I would say there are really two areas for advancement — technology and the analytical tools analytical tools that will let us handle enormous amounts of data and extract signal from noise. We are going to develop a series of technologies that will let us analyze complex biological systems more precisely, more globally and on smaller samples than we can now use. The SWATH MS-based proteomics approach and a 3rd generation DNA sequencer that will be able sequence a complete human in 15 minutes are examples. Another really important area is going to be the detailed analysis of single cells so we can essentially look and characterize the most fundamental quantized unit of information in living organisms — the cell. In a brain or in a liver cells may appear identical, but they are actually divided into different quantized populations specified by transcription factors. These quantized cell populations perform different functions and interact to execute complex functions. We can come to identify and come to understand how these differences quantized populations of cells actually facilitate biological functions.
The second advance will be to validate, mine, and integrate big data so that ultimately we can create models that are both predictive and in the case of medicine actionable. The modeling will require integrating across different scales of data — genetic, to molecular to cellular to organs to of tumors and even organs — assessing how they interact with their environment — to create multi-scale models in biology is one of the grand challenges of systems biology. I predict in the future that we will be able to take a tumor with its billions upon billions of data points and model it with incredible clarity and accuracy and make predictions about what is the best therapeutic approach and how you can reverse the effects of mutations that might be taking the tumor away from the optimal originally therapy.
What words of encouragement would you give young scientists who might be envisioning a career in systems biology science?
I would make three comments. First, across the 47 years of my career, now is the most exciting time ever in science. There are absolutely spectacular opportunities for creative and imaginative young scientists. Second, there are fascinating areas of science that can be transformed with a cross-disciplinary and systems approach.

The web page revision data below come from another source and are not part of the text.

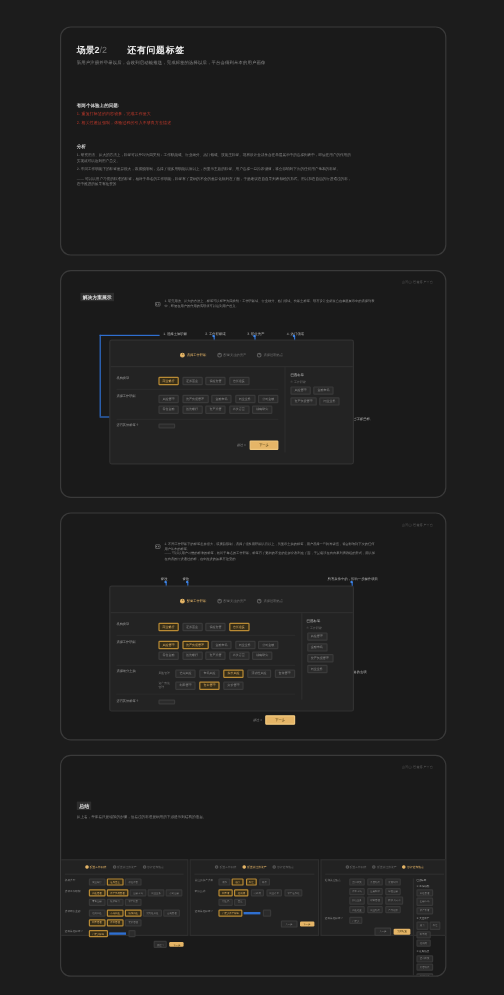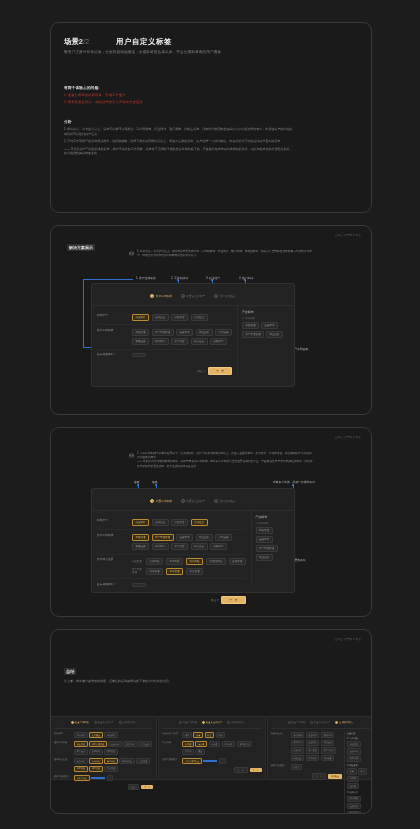--- a/index.html
+++ b/index.html
@@ -29,7 +29,7 @@
   }
 
   
-  .title-row { position:absolute; left:13px; top:14px; display:flex; align-items:baseline; gap:27px; }
+  .title-row { position:absolute; left:13px; top:14px; display:flex; align-items:baseline; gap:17px; }
   .t-scene { font-size:7.4px; font-weight:bold; color:#e8e8e8; }
   .t-scene .dim { color:#777; font-weight:normal; }
   .t-main { font-size:7.4px; font-weight:bold; color:#f0f0f0; letter-spacing:.6px; }

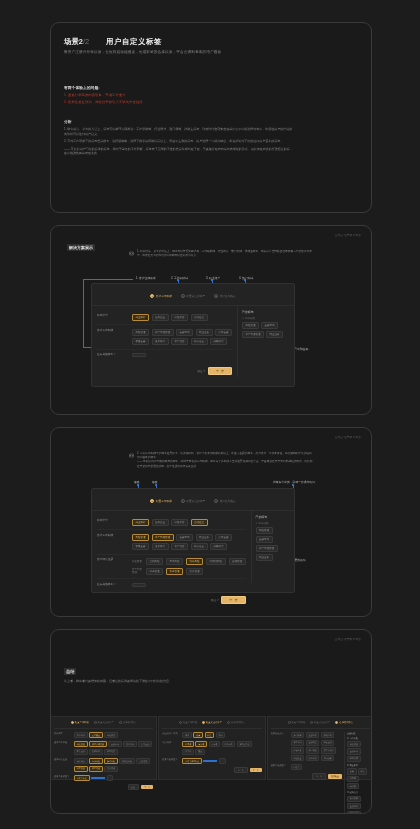--- a/index.html
+++ b/index.html
@@ -139,7 +139,7 @@
   <section class="panel p1">
     <div class="title-row">
       <span class="t-scene"><span>场景2</span><span class="dim">/2</span></span>
-      <span class="t-main">用户自定义标签</span>
+      <span class="t-main">还有问题标签</span>
     </div>
     <div class="t-sub">新用户注册并登录以后，会收到启动能推送，完成标签的选择以后，平台会得到基本的用户画像</div>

For example, nutrition is a key area of human health that is very immature. A young scientist asking the right kinds of questions could transform this field — and could be a pioneer in systems nutrition. There are also similar opportunities in the areas of agriculture, energy, the environment and global health. Finally, I think that a cross-disciplinary and systems training is going to be vital for young scientists that want to pioneer new field. You need a good background in chemistry, physics and statistics. I would advise you to take dual majors — biology and something orthogonal like computer science. I would argue that every 10 years you should be prepared to change careers and explore a new field — that will keep you always young. The big challenges that young scientists face today are obtaining a position and funding for research. The key is determined optimism — for I am convinced that both of these challenges will turn around — although they may do so through creating scientific institutions that have very different business strategies today. There are and will continue to be enormous opportunities in science for the young scientist.